After locating the line that contains "padding:3px 2px; font-weight:normal;" in the records below, write out exactly that line and each line after it through the one that contains "position:absolute; border:1px solid", and nothing else.

◆ AVAILABLE RECORDS:

- Opening Delimiter -

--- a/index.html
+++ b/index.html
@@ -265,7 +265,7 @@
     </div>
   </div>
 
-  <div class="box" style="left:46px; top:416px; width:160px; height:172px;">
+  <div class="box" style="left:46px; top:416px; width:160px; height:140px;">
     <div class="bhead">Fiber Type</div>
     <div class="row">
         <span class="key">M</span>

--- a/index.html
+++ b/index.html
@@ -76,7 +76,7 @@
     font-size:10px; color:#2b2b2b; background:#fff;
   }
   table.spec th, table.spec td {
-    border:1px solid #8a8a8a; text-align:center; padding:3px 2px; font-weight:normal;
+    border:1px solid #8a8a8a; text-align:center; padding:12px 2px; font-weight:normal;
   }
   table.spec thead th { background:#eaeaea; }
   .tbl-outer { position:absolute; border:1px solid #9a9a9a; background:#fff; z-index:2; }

- Closing Delimiter -
- Opening Delimiter -

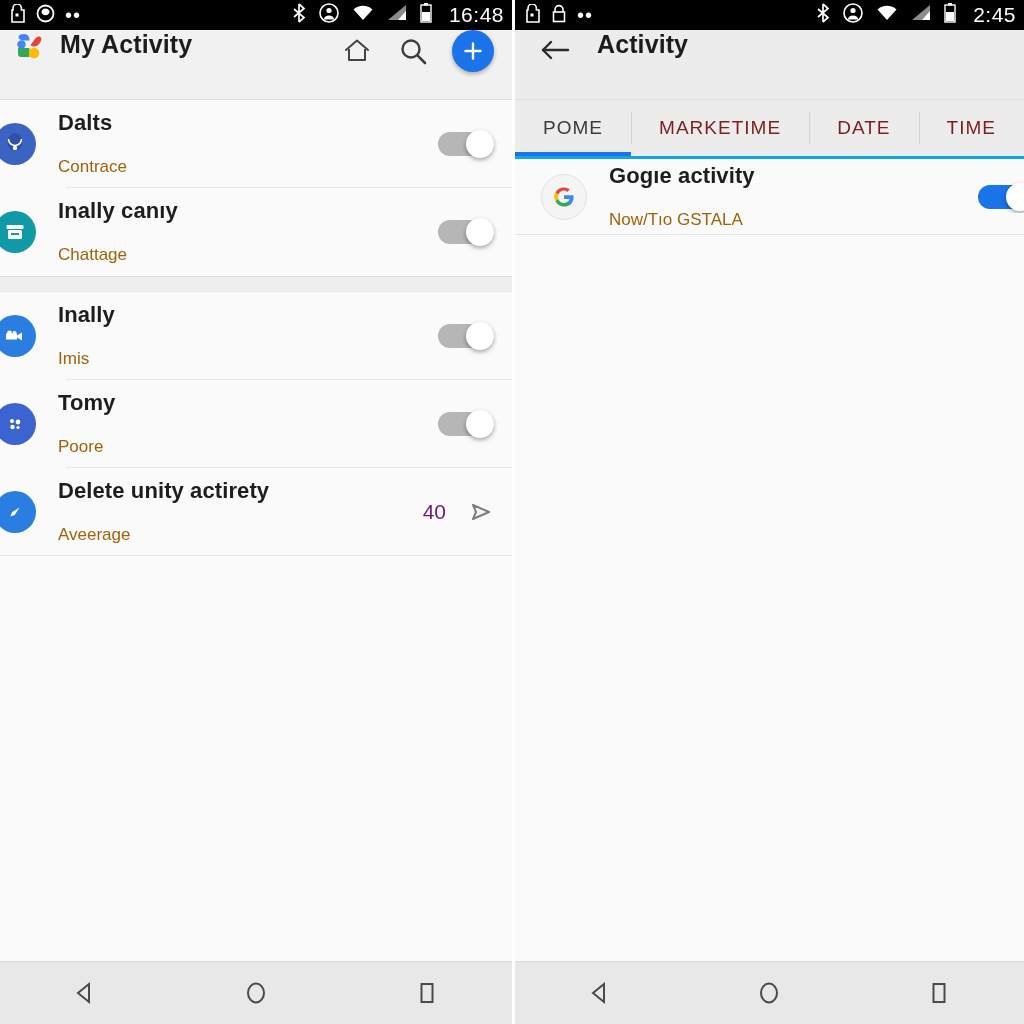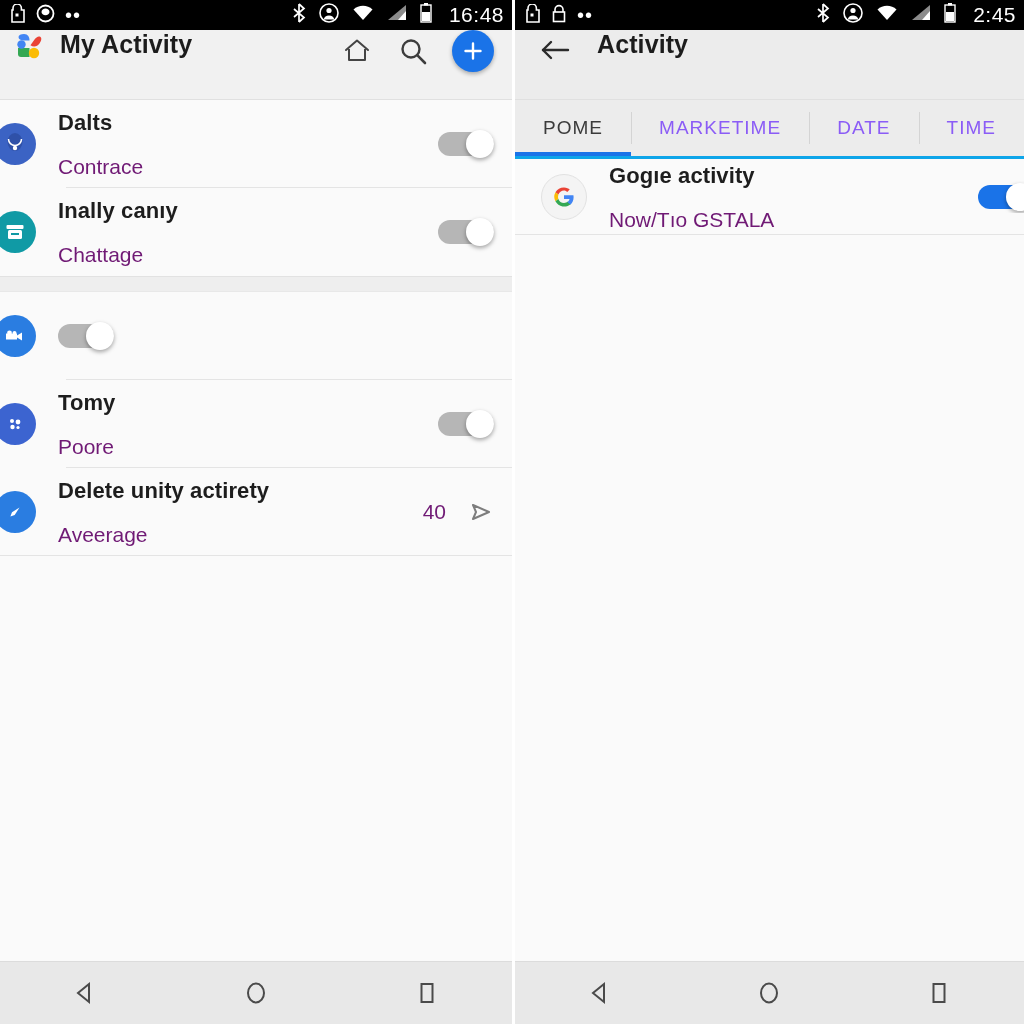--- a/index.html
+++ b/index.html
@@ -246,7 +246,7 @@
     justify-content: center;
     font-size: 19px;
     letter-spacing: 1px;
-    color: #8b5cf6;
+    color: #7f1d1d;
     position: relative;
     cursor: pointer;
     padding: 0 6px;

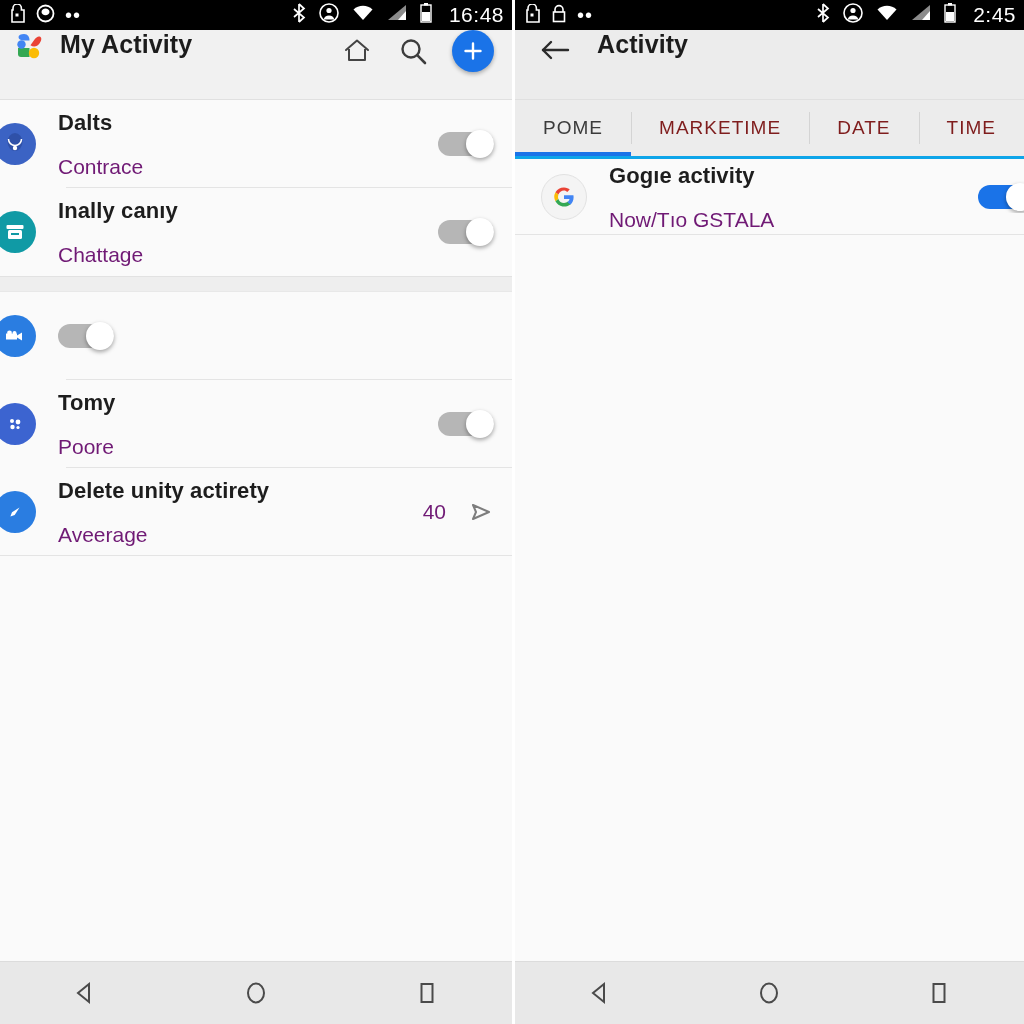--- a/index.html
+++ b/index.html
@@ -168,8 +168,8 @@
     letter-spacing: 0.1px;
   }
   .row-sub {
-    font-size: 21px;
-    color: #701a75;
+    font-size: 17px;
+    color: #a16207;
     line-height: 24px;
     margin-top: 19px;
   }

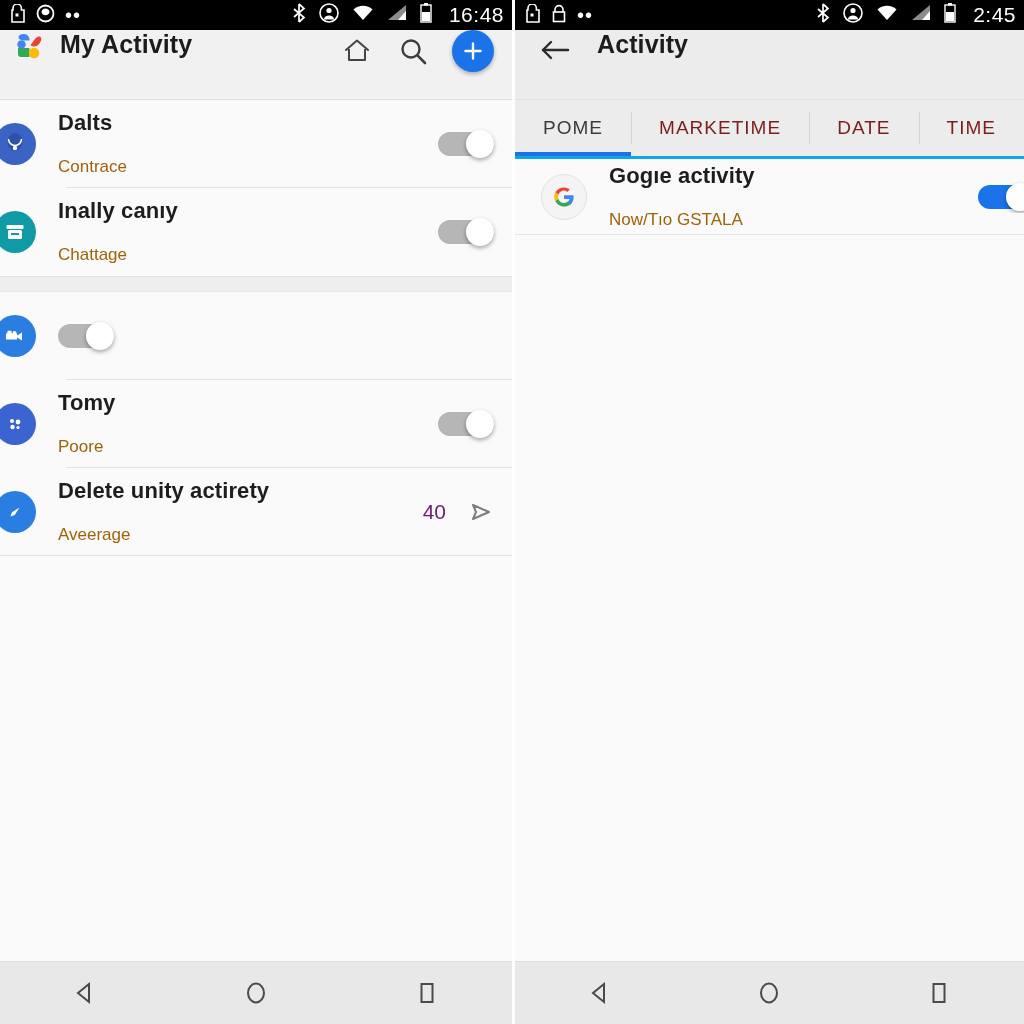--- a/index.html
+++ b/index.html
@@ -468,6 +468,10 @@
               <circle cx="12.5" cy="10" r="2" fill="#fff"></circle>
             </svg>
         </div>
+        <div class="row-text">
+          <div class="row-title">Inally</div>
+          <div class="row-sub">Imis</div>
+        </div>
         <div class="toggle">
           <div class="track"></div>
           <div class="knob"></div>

- Closing Delimiter -

◆ WRITTEN RESPONSE:
-    border:1px solid #8a8a8a; text-align:center; padding:3px 2px; font-weight:normal;
+    border:1px solid #8a8a8a; text-align:center; padding:12px 2px; font-weight:normal;
   }
   table.spec thead th { background:#eaeaea; }
   .tbl-outer { position:absolute; border:1px solid #9a9a9a; background:#fff; z-index:2; }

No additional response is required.